前の家の、ママの匂いが残ったキッチンやお気に入りの秘密の隠れ家、カラフルな子ども部屋やおもちゃなんかを全部置いてきてしまったのは残念だったけれど、辛そうなパパの横顔を見ているとサンジには何もいえなかった。
新しい住まいで、パパと二人だけの暮らしを始める。
社宅の管理人さんや隣の人達はみんな親切で、パパが仕事に行ってる間に保育園で過ごすことにもすぐに慣れた。

どんなに寂しくても悲しくても嬉しくても、もうママに話をすることができない。
ママに会えない。
あの、優しくて綺麗でいい匂いがするママはもう、どこにもいない。
子ども心にもそう理解できて、駄々を捏ねてパパを困らせるような真似はしまいと決めた。
もうママがいないって僕は知っている。
死んでしまったママを、この目で見たから。

小学校に上がる前の検査で、左目の視力が極端に落ちていることがわかった。
このままでは右目にも影響が出ると言われたけれど、サンジは眼鏡を掛けるのを嫌がってパパも仕事が忙しかったせいかそれ以上強く薦めはしなかった。
右目を閉じて左目だけで世界を見ると、どこかから“鬼”がやってきそうだ。
それならば、右目だけで世界を見ていた方がずっといい。




ママを殺した犯人が、掴まったという話は聞かなかった。
最初の内は家のあちこちに新聞記者やニュースの人達がうろうろしていたみたいだけど、いつの間にか事件について聞かれることはなくなってきた。
小学校の友達達は、何も知らないのか家の人達に口止めされているのか、サンジにママがいないことを深く追求したりしてこなかった。
そんな風に普通の暮らしをずっと続けているうちに、誰もママが死んだことなんて知らないんじゃないかとも思えてきて。

サンジはママが大好きだった。
あの綺麗な顔も白い手足も、少し舌ったらずな話し方も優しい声も、なにもかもが大好きだった。
もう一度ママに会いたい。
あの手で抱き締めて欲しい、あの柔らかな胸に顔を埋めて、ママの匂いを胸いっぱいに吸い込みたい。
なのに、ママはもういない。
ママの“死”もその“存在”すらも、すべてをなかったことにされてしまうように、誰もがサンジに対して過去を触れなかった。
そのことが逆にサンジを苛立たせた。
素敵なママが確かにいたのに、誰かに殺されてしまった。
ボクからママを奪った、憎い誰かがこの世に絶対いるはずなのに。

サンジは常に“被害者”の側にあった。
テレビを見ていて、または新聞が読めるようになって気が付けば、そこには毎日のように殺人や事故のニュースが流れている。
その度、サンジは殺された側の立場に立って胸を痛めた。
どんなにか恐ろしかっただろう、どんなにか痛かったろう。
悔しくて悲しくて苦しくて、それでも今は物言わぬただ塊になって、多くの人々の目に晒されて。
なのに犯人はのうのうと生きている。
どことも知れない場所に隠れ、或いは素知らぬ顔で普通の生活を営んでいるのだろうか。
よしんば逮捕されたとしても、食うものも住む場所にも困らず、いつか刑期を終えたら堂々と普通の生活に戻るのだろうか。

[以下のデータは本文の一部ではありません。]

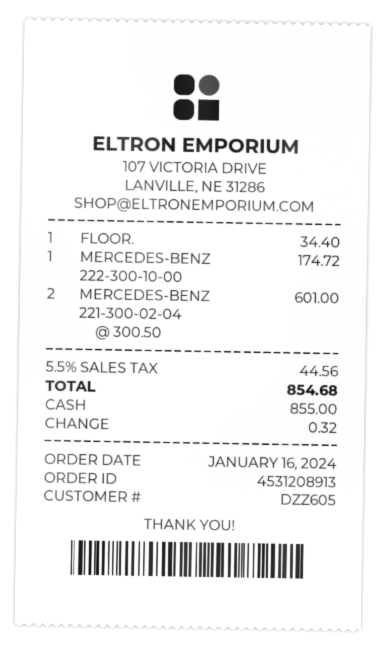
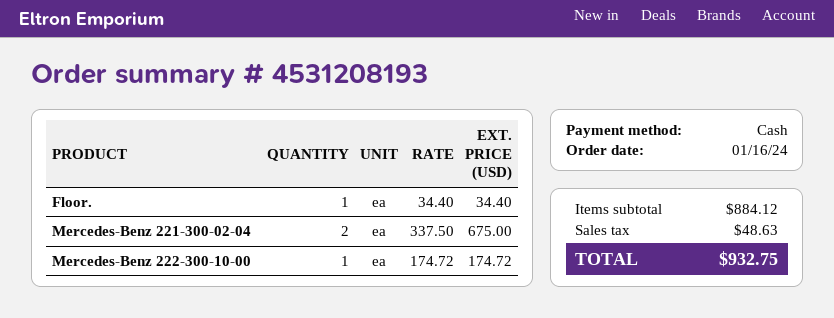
order number: 4531208913 -> 4531208193
MERCEDES-BENZ 221-300-02-04: 2 x 300.50 = 601.00 -> 2 x 337.50 = 675.00
tax: 44.56 -> 48.63
total: 854.68 -> 932.75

他人事であってもまるで我が事のように、サンジの胸には怒りや憎しみや焦燥が募った。
考えただけで目が眩み、息が詰まりそうになる。
辛い痛い苦しいとの怨念が、紙面や画面からサンジの心へと直接響いて、見知らぬ犯人への憎悪が募る。
毎日毎日新しい事件が起きて、事故が何度も繰り返されてその度サンジの胸はずたずたに傷付いていった。
腹が立って眠れなくて、悲しくて涙が止まらない。
学校に行っても楽しげに話し合う友達の笑顔さえ憎らしく見えて、このままではいけないと、子どもながらに心配になった。

辛くて苦しくなるのなら、最初から見なければいい。
それは“逃げ”だと思うけど、最初から何に立ち向かっているのか、“敵”が誰なのかサンジにだってわかりはしないのだ。
それなら最初から、見なければいい。
以降、サンジは例え宿題で必要となったとしても、テレビや新聞の類には一切目を向けなくなった。
何も見なければ、知らなければ心は痛まない。
この先を“真っ当に”生きていくには、それしか手立てはないのだから。